Ainsi, lorsqu’il conçoit la morale, Épicure lui assigne le plaisir comme but parce que le bien que recherchent tous les hommes est le bonheur. Mais un tel but exige de ne pas choisir n’importe quel plaisir. Certains plaisirs expliquent-ils dans la Lettre à Ménécée, qui sont bons en eux-mêmes ont de mauvaises conséquences. Il faut les éviter comme il faut choisir certaines douleurs d’où il résulte des plaisirs. C’est la raison qui doit choisir et aller à l’encontre des mauvaises habitudes. Épicure peut alors soutenir qu’il faut changer d’habitudes. Par exemple, il faut s’habituer de vivre de peu pour se libérer de la fortune et des vains désirs impossibles à satisfaire parce que l’objet qui est le leur est illimité. De même, le sujet doit respecter les obligations sociales non parce qu’elles sont des obligations, mais parce qu’il comprend que c’est mieux pour lui. La recherche du bonheur implique donc les vertus tant prisées d’honnêteté et de justice. Mais dira-t-on, où est la morale si on fait ce qui nous plaît ?
Il y a bien morale en ce sens d’une part que le sujet agit à partir d’une réflexion sur le bien. C’est donc lui qui fixe les règles de son action. Sauf que ses règles ne sont pas des obligations en ce sens qu’elles ne s’opposent pas à son désir mais en exprime au contraire l’exigence. En outre, il y a bien dans le sujet une lutte. Mais il doit lutter contre les fausses sollicitations et là se situe son effort. Lorsqu’il réussit, il n’y a plus d’efforts. Il n’y a pas d’obligations dans tous les cas. En effet, celles-ci n’existent que pour l’individu qui a des désirs contraires aux prescriptions soit qui lui sont imposés ou qu’il croit lui être imposés, soit qu’il croit s’imposer. Pour qui fait de son bonheur qui n’exclut pas celui des autres la fin de l’existence, aucune prescription ne s’impose de quelque manière que ce soit.

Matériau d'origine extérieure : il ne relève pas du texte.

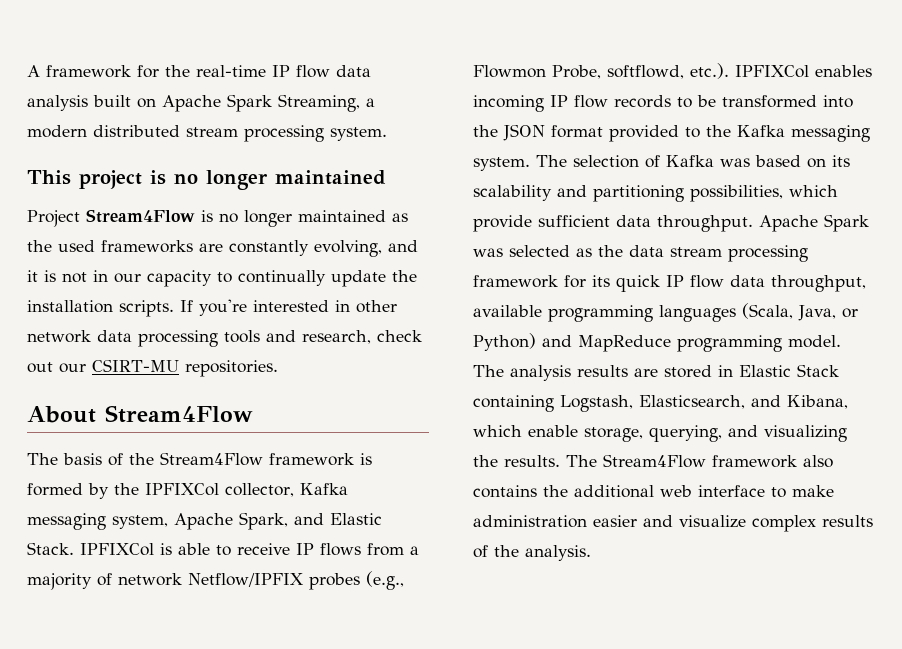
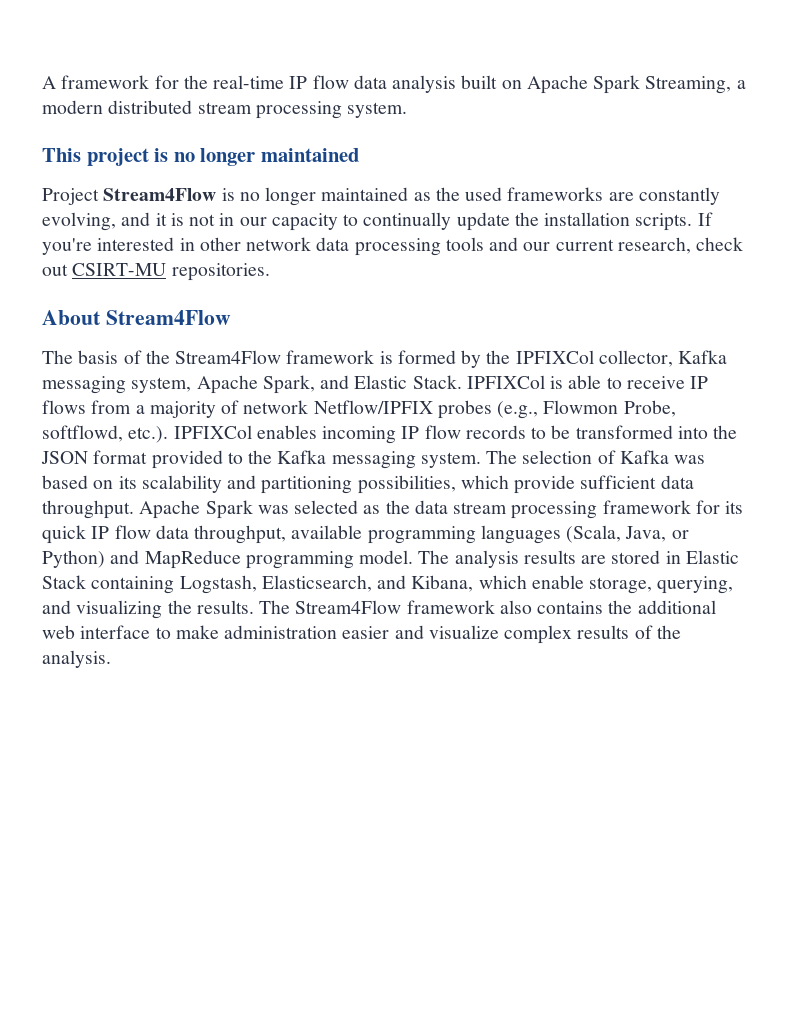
(296, 336) none -> [523,239,614,251] our current
[59,363,86,373] our -> (68, 270) none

En un mot, le problème était de savoir si la notion d’obligation est indispensable à la morale. Il semblait qu’elle était indispensable pour penser les morales sociales. Toutefois, celles-ci sont plutôt des systèmes de contraintes. La vraie morale exige la liberté. La notion d’obligation semble indispensable parce que l’homme est un être de désir. Cependant l’obligation suppose un sujet déchiré entre une mystérieuse exigence universelle et un être de désir. Si donc on pense la morale comme la réflexion nécessaire sur le bien de l’individu, c’est-à-dire sur le bonheur, alors ses prescriptions ne sont pas des obligations, mais les conseils nécessaires, voire suffisants, pour atteindre la plénitude du désir.